◆ Directions for this task: Filter the entries beneath this task, copying only the lines that hold the word "awful".

◆ Material provided:
- - -

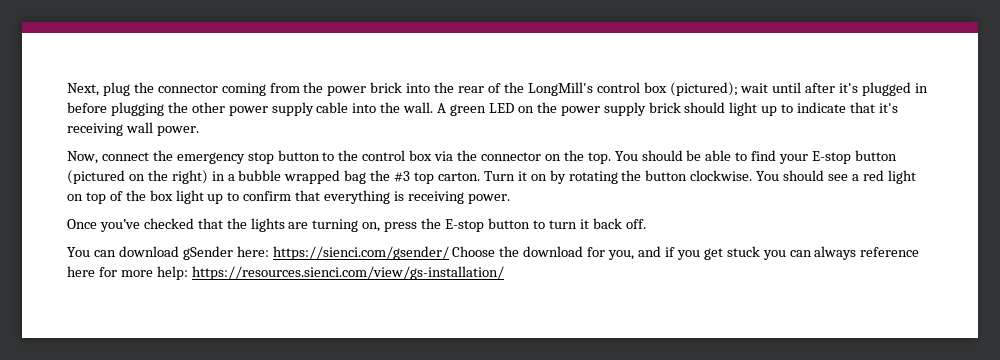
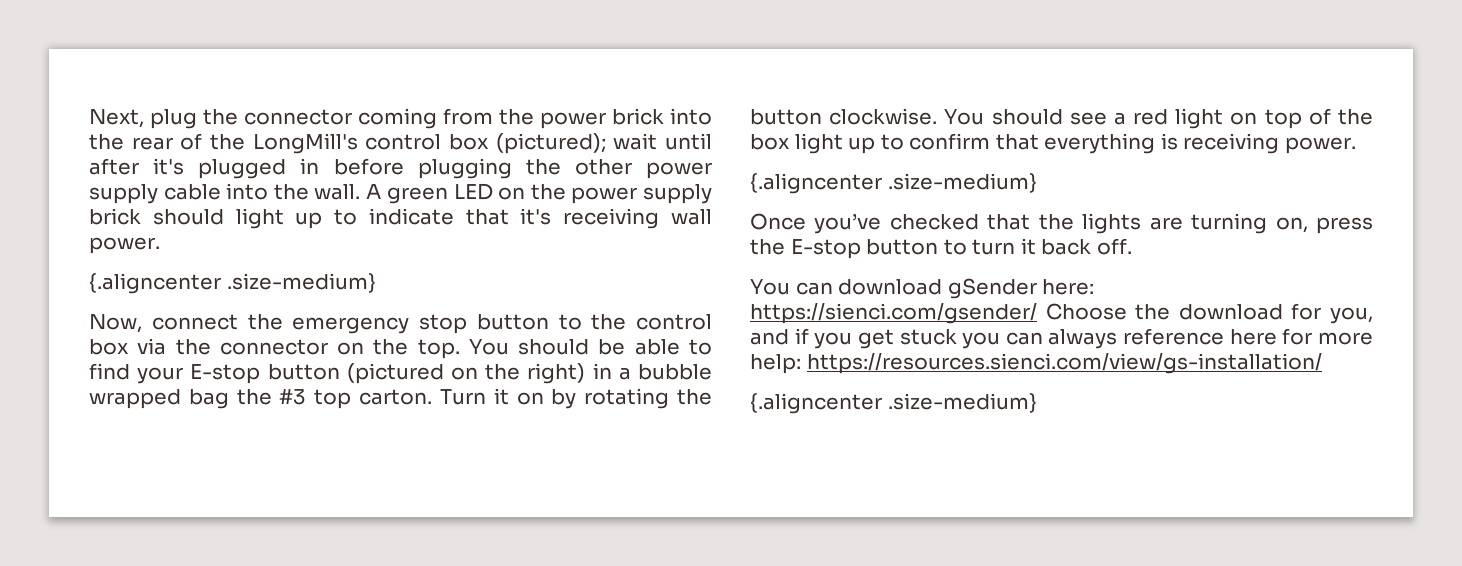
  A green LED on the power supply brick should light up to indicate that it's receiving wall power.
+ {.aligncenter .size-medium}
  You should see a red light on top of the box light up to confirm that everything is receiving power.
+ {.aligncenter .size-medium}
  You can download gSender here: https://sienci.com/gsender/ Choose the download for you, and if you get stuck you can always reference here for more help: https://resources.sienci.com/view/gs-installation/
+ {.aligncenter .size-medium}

- - -

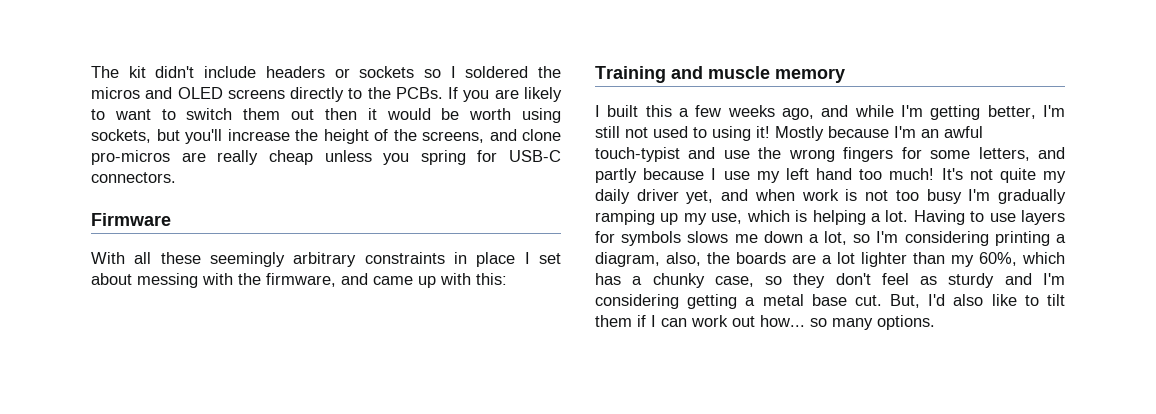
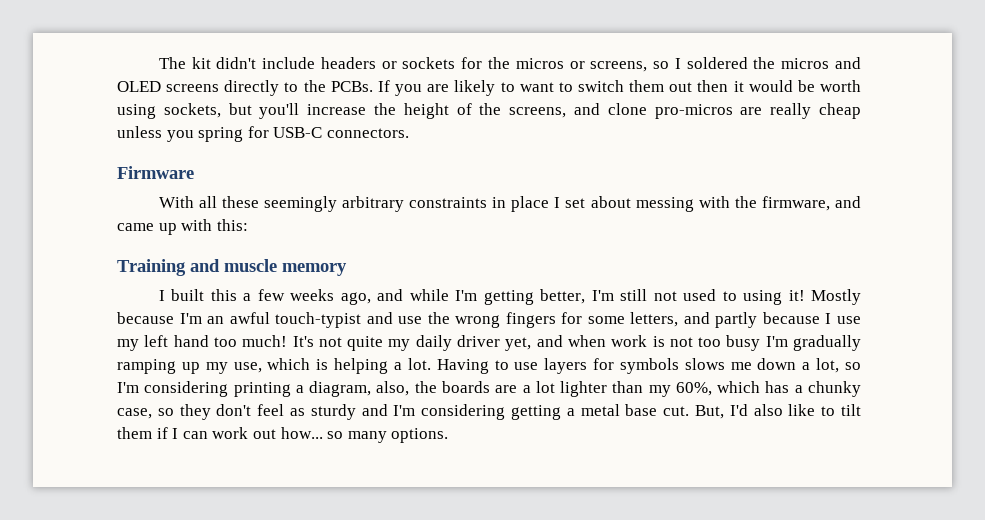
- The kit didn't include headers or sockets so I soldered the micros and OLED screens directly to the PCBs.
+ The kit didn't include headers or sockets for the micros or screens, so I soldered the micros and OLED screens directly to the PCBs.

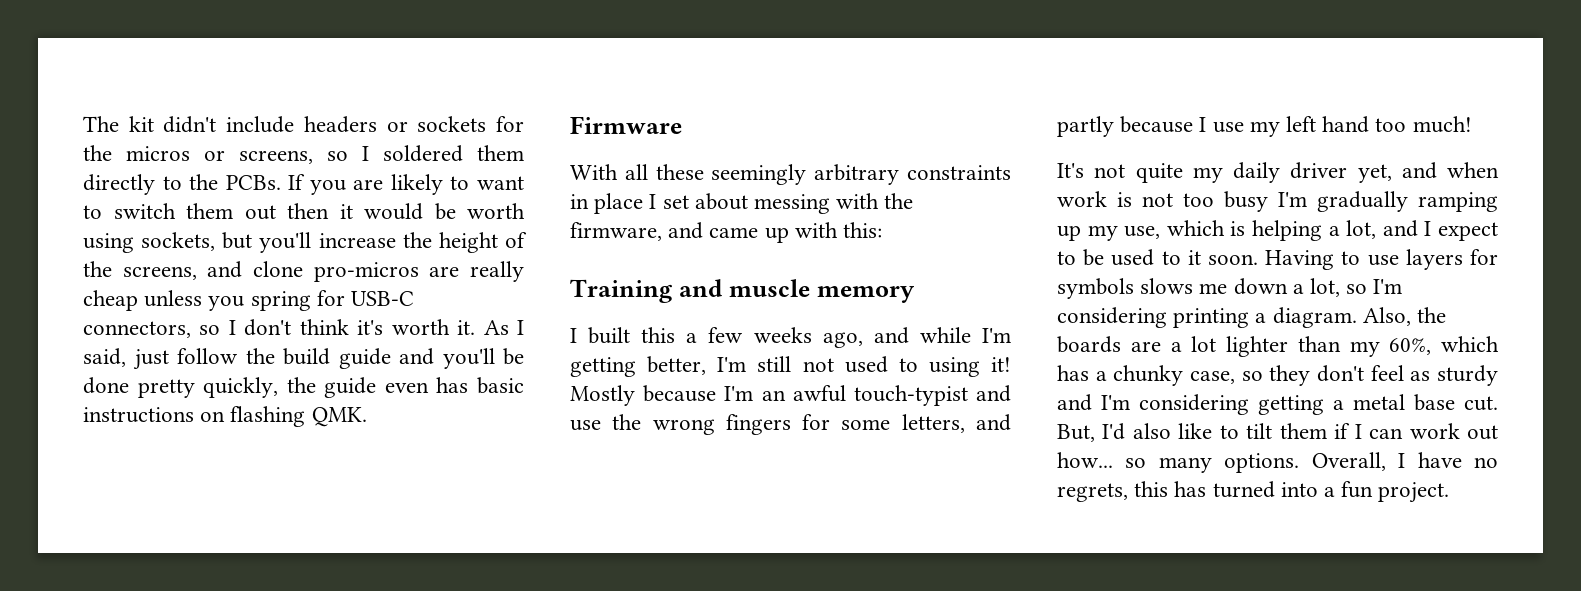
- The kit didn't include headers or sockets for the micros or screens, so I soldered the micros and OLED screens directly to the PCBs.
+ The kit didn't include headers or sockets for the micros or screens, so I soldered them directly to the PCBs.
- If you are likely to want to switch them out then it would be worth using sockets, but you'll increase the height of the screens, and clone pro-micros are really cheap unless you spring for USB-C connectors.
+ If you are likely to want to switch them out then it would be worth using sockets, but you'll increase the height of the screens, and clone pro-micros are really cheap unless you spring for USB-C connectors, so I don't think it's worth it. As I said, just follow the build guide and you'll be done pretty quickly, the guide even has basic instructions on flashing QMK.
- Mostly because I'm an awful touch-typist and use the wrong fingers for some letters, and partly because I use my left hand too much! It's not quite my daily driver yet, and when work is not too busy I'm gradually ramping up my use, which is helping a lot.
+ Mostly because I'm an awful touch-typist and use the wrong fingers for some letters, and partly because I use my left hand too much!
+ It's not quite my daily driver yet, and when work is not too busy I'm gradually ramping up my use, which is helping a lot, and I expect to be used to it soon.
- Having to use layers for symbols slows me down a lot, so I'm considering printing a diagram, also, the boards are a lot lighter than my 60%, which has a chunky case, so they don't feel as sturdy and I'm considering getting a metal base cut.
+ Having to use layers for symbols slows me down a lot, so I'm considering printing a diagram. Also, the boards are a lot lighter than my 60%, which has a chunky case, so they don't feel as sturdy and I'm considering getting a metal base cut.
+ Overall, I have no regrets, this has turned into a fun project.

- - -

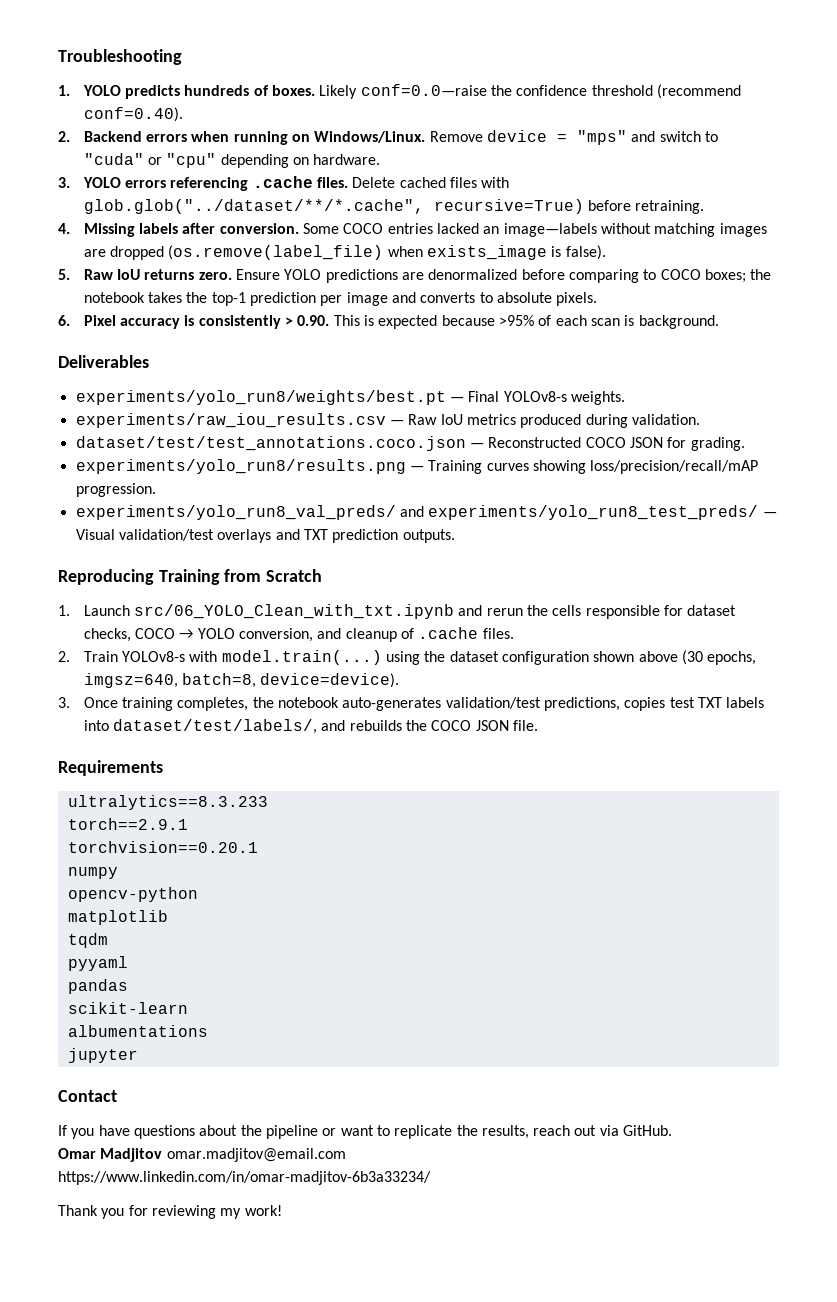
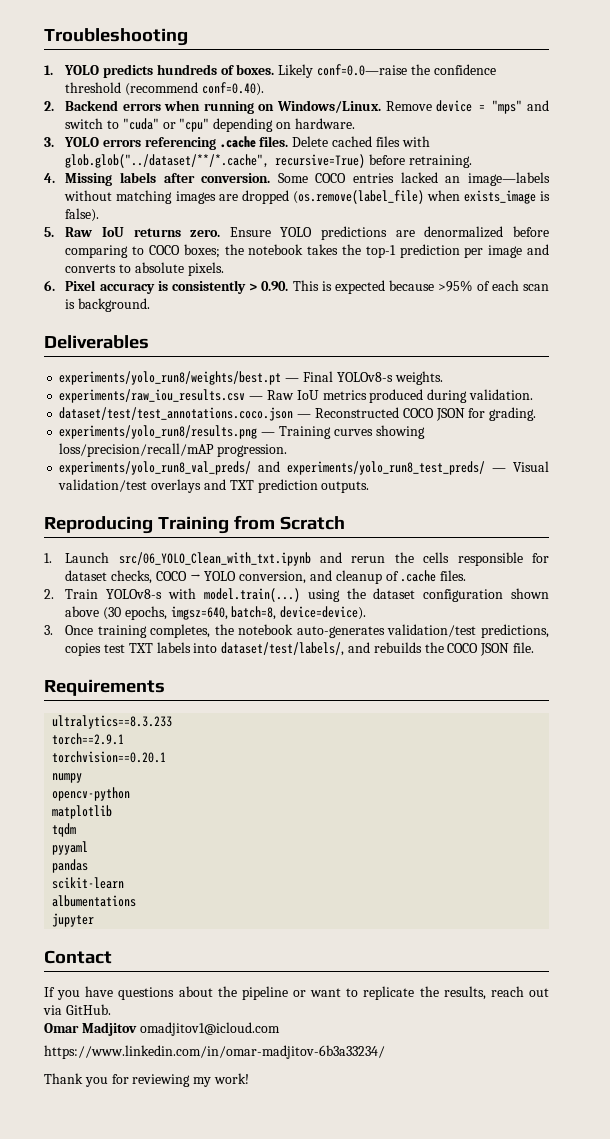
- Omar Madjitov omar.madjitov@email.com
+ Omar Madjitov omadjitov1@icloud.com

- - -

◆ Task output:
- Mostly because I'm an awful touch-typist and use the wrong fingers for some letters, and partly because I use my left hand too much! It's not quite my daily driver yet, and when work is not too busy I'm gradually ramping up my use, which is helping a lot.
+ Mostly because I'm an awful touch-typist and use the wrong fingers for some letters, and partly because I use my left hand too much!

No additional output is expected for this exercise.